Two developments spurred the interest in vegetable growing. One, vegetables could be shipped to market via steamboats that made regular runs from Charleston and Savannah to New York, and later, by rail. Second was demand for Irish potatoes.
“In the 1930s they began to grow tomatoes because the profits were higher,” Rowland said. “Fresh tomatoes were in demand for everything.”
‘Slicers’ sold up and down coast
Sanders has lived his entire life on the island except the years he spent at Clemson University, where he studied engineering. His brother, Gray, is the farmer in the business. Sisters Lea Taylor and Caroline Hatcher are part-owners. Now, members of the fifth generation are learning how to farm, Mac jokes, so he and Gray can retire.

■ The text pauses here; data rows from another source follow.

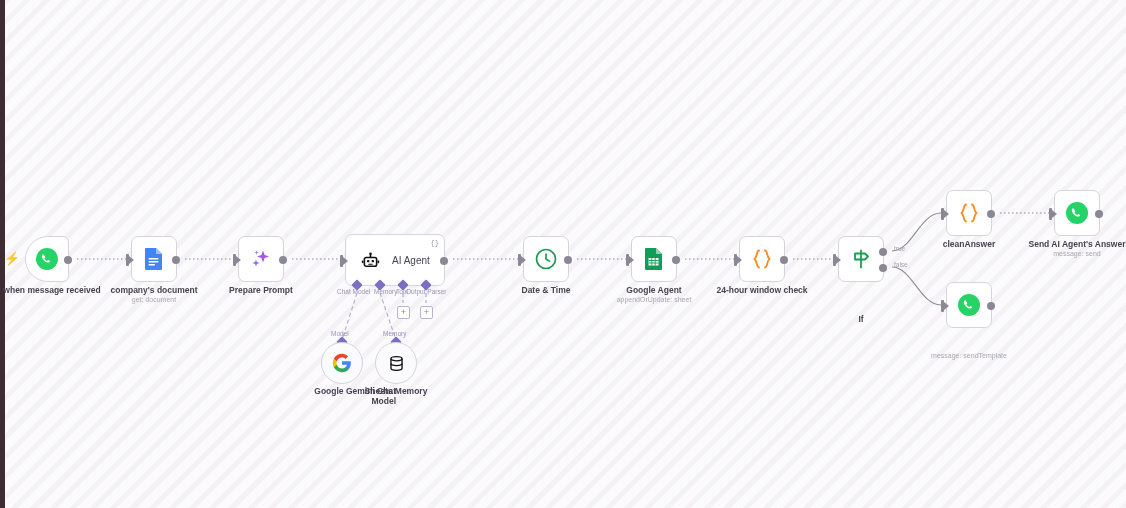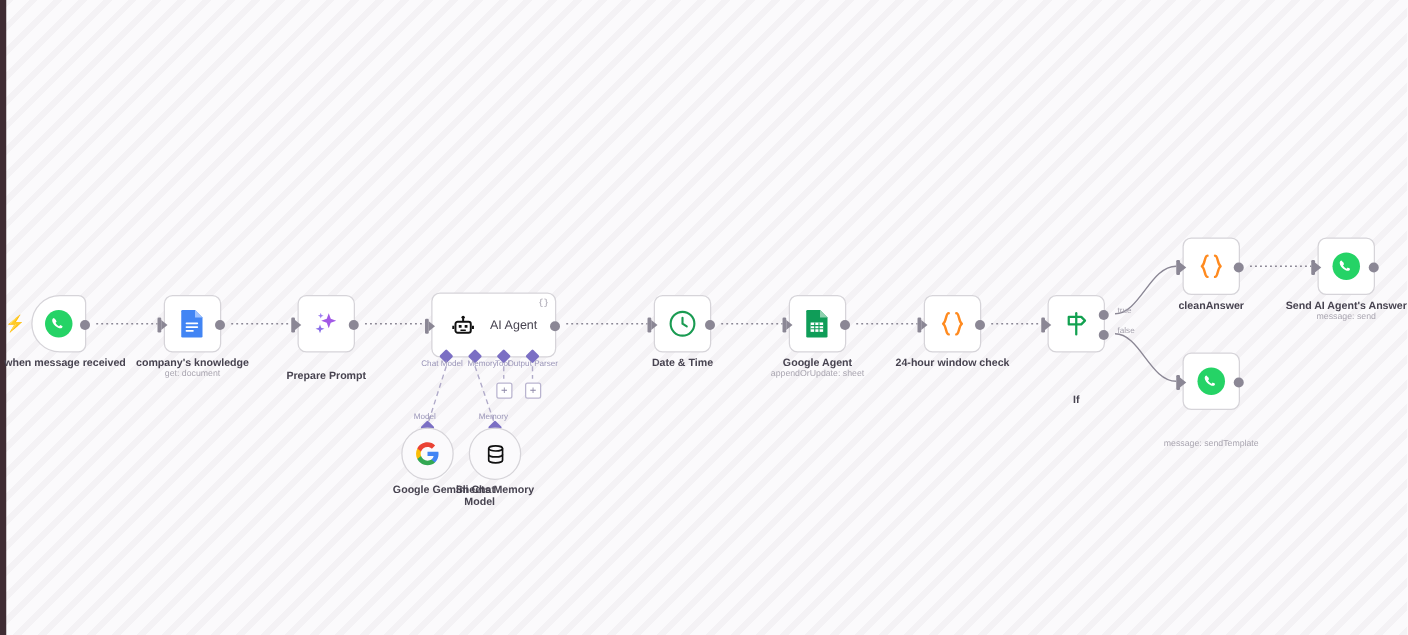--- a/index.html
+++ b/index.html
@@ -210,33 +210,33 @@
       <path d="M3 1h10l6 6v15a1 1 0 0 1-1 1H3a1 1 0 0 1-1-1V2a1 1 0 0 1 1-1z" fill="#4285F4"></path>
       <path d="M13 1l6 6h-6z" fill="#A0C3FF"></path>
       <g fill="#ffffff">
         <rect x="5.5" y="11" width="10" height="1.4" rx=".6"></rect>
         <rect x="5.5" y="14" width="10" height="1.4" rx=".6"></rect>
         <rect x="5.5" y="17" width="6.5" height="1.4" rx=".6"></rect>
       </g>
     </svg>
     <div class="port-out" style="right:-4px; top:19px;"></div>
   </div>
-  <div class="node-title" style="left:94px; top:285px; width:120px;">company's knowledge</div>
+  <div class="node-title" style="left:94px; top:285px; width:120px;">company's document</div>
   <div class="node-sub" style="left:94px; top:296px; width:120px;">get: document</div>
 
   <div class="node" style="left:238px; top:236px; width:46px; height:46px;">
     <div class="port-in" style="left:-6px; top:17px;"></div>
     <svg width="26" height="26" viewBox="0 0 26 26">
       <path d="M15 4.5l1.6 4.4 4.4 1.6-4.4 1.6L15 16.5l-1.6-4.4L9 10.5l4.4-1.6z" fill="#A259E6"></path>
       <path d="M8 13.5l.95 2.6 2.6.95-2.6.95L8 20.6l-.95-2.6-2.6-.95 2.6-.95z" fill="#8B6FE8"></path>
       <path d="M8.6 4.2l.6 1.7 1.7.6-1.7.6-.6 1.7-.6-1.7-1.7-.6 1.7-.6z" fill="#9B7BF0"></path>
     </svg>
     <div class="port-out" style="right:-4px; top:19px;"></div>
   </div>
-  <div class="node-title" style="left:211px; top:295px; width:100px;">Prepare Prompt</div>
+  <div class="node-title" style="left:211px; top:285px; width:100px;">Prepare Prompt</div>
 
   <div class="node wide" style="left:345px; top:234px; width:100px; height:52px;">
     <div class="port-in" style="left:-6px; top:20px;"></div>
     <span class="expand-ico">{}</span>
     <svg width="21" height="21" viewBox="0 0 24 24">
       <g fill="none" stroke="#111111" stroke-width="1.8" stroke-linejoin="round">
         <rect x="5" y="8.5" width="14" height="10" rx="2"></rect>
         <path d="M12 5.2v3.3"></path>
         <path d="M3 12v3"></path>
           <path d="M21 12v3"></path>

In the 1950s and 1960s, Sanders recalls, tomatoes were planted all over Beaufort County. Back then, he says, there were at least a dozen packing plants. Today, two remain.

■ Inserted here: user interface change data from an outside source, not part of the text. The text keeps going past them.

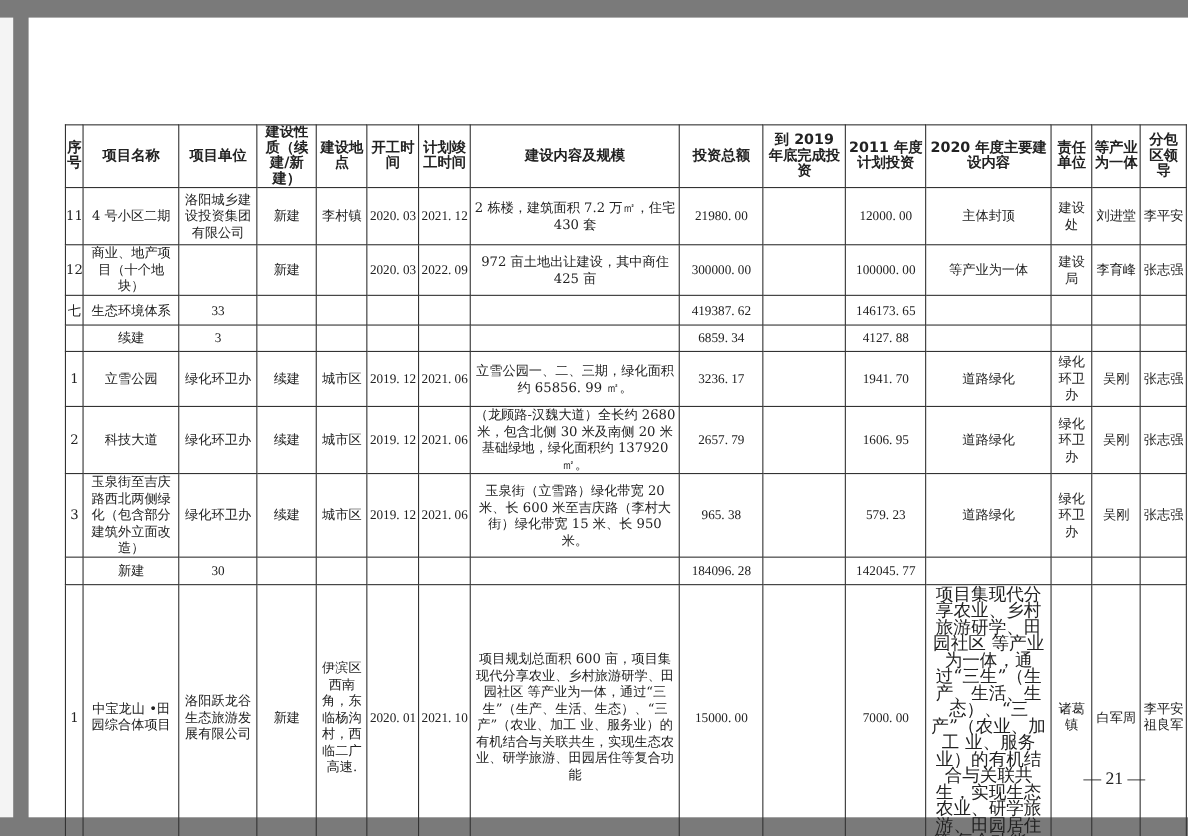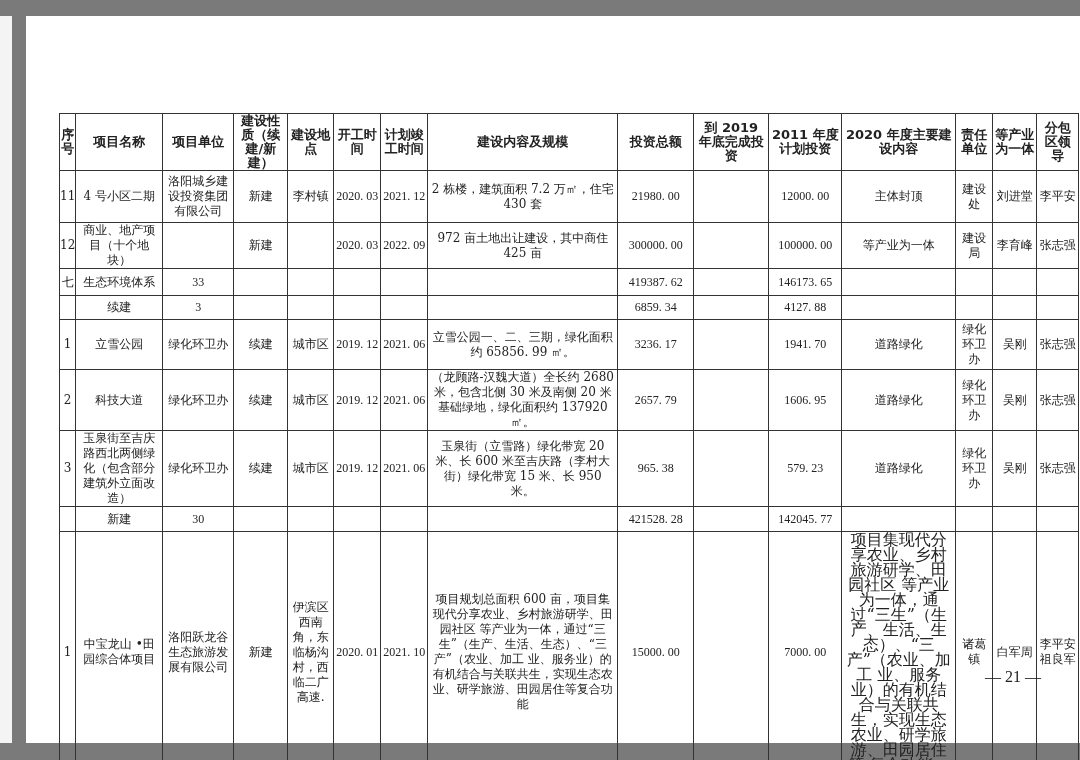--- a/index.html
+++ b/index.html
@@ -5,21 +5,21 @@
   html, body { margin:0; padding:0; }
   body { width:1080px; height:760px; position:relative; overflow:hidden; background:#7a7a7a; font-family:"DejaVu Serif","Liberation Serif",serif; }
   .left-white { position:absolute; left:0; top:16px; width:12px; height:727px; background:#f4f4f4; }
   .paper { position:absolute; left:26px; top:16px; width:1054px; height:727px; background:#ffffff; }
   table.doc { position:absolute; left:59px; top:113px; border-collapse:collapse; table-layout:fixed; color:#222; }
   table.doc td, table.doc th { border:1px solid #333; padding:0 2px; font-size:12px; line-height:15px; text-align:center; vertical-align:middle; font-weight:normal; overflow:hidden; }
   table.doc th { font-weight:bold; font-size:13px; line-height:14px; font-family:"DejaVu Sans","Liberation Sans",sans-serif;margin-top:20px; }
   td.left { text-align:left; }
   td.bold { font-weight:bold; }
   .num { font-family:Liberation Serif, serif; font-size:12.5px; }
-  .page-no { position:absolute; left:985px; top:668px; font-size:16px; color:#222; font-family:"Liberation Serif",serif; }
+  .page-no { position:absolute; left:985px; top:700px; font-size:16px; color:#222; font-family:"Liberation Serif",serif; }
 </style>
 </head>
 <body>
 
 <div class="left-white"></div>
 <div class="paper"></div>
 
 <table class="doc">
   <colgroup>
     <col style="width:16px">
@@ -183,21 +183,21 @@
 
   <tr style="height:25px">
     <td></td>
     <td class="bold">新建</td>
     <td class="bold num">30</td>
     <td></td>
         <td></td>
         <td></td>
         <td></td>
         <td></td>
-    <td class="bold num">421528. 28</td>
+    <td class="bold num">184096. 28</td>
     <td></td>
     <td class="bold num">142045. 77</td>
     <td></td>
         <td></td>
         <td></td>
         <td></td>
   </tr>
 
   <tr style="height:168px">
     <td style="padding:0">1</td>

“We’re the holdouts,” Sanders says. “It has been good to us.”
Tomatoes grown at Seaside, Sanders says, are mostly sold to middlemen and then redistributed, ending up at auction houses, restaurants, food service and grocery stores, tickling the taste buds of consumers from Chicago to New York.
“They’re slicers you can put on a sandwich mostly,” Sanders says.
Drip irrigation improves production
Sanders’ great granddaddy Gus, a truck farmer, decided in the early 1900s to focus on tomatoes and Beaufort County’s first commercial tomato operation was born. At that time, Sanders said, produce was moved by barge from Station Creek and up the Beaufort River to the Port of Port Royal, where they were loaded on trains.
In 1984, Sanders father was the first in Beaufort County to use drip irrigation. In the first year, tomatoes per acre increased from an average of 1,300 to 2,200.
“People heard about that yield all up and down the coast,” Sanders said.
Snipes, the Clemson extension agent, says he’s amazed by the volume of tomatoes produced by the St. Helena commercial tomato growing operations, and their logistical expertise. Growing tomatoes, he notes, is as much about logistics as it is about farming. And getting crops from the field to market, at just the right time, requires them to be very dialed in to not only their production but also the market.
“If you have a load of tomatoes going to Chicago,” Snipes says, “you better be ready and have enough.”
Hundreds of workers hired
Seaside has three main fields in the Frogmore area that are also used to grow a fall watermelon crop.
One day earlier this week, on the eve of the harvest, Sanders visited a large field off of Seaside Road facing Port Royal Sound, and just a few miles, as the crow flies, from Hilton Head Island.
Row-upon-row of green fruit hung from leafy plants, fueled by the sun and rich, sandy soil — and drip irrigation. The clock was ticking.
“It hasn’t completely jelled yet,” says Sanders, inspecting the insides of a tomato, which needs more firmness to hold its seeds before it can be picked.
Through the H-2A work program, which allows U.S. employers to bring foreign nationals to the United States to fill temporary agricultural jobs, Seaside will hire 300 workers to hand-pick the tomatoes, and another 150 will work in the packing house.
Workers who pick tomatoes in Beaufort County are primarily from Mexico, with some from Guatemala and Haiti, Snipes said.
“If we can’t get people to pick the crop,” says Sanders, “we’re done.”
When will the tomatoes mature? Will the markets hold? The weather? Each year, these are the questions faced by tomato growers like Sanders. Growing tomatoes, Sanders says, can sometimes be more art than science.
Thunderstorms can wash away plants. Frost can kill them. Florida can dump too many tomatoes into the market. Sun is needed at the right time. Some years, growers make a killing; other years, they struggle to break even.
Sanders is looking forward to another harvest.
“The Lord has been good to us,” Sanders says.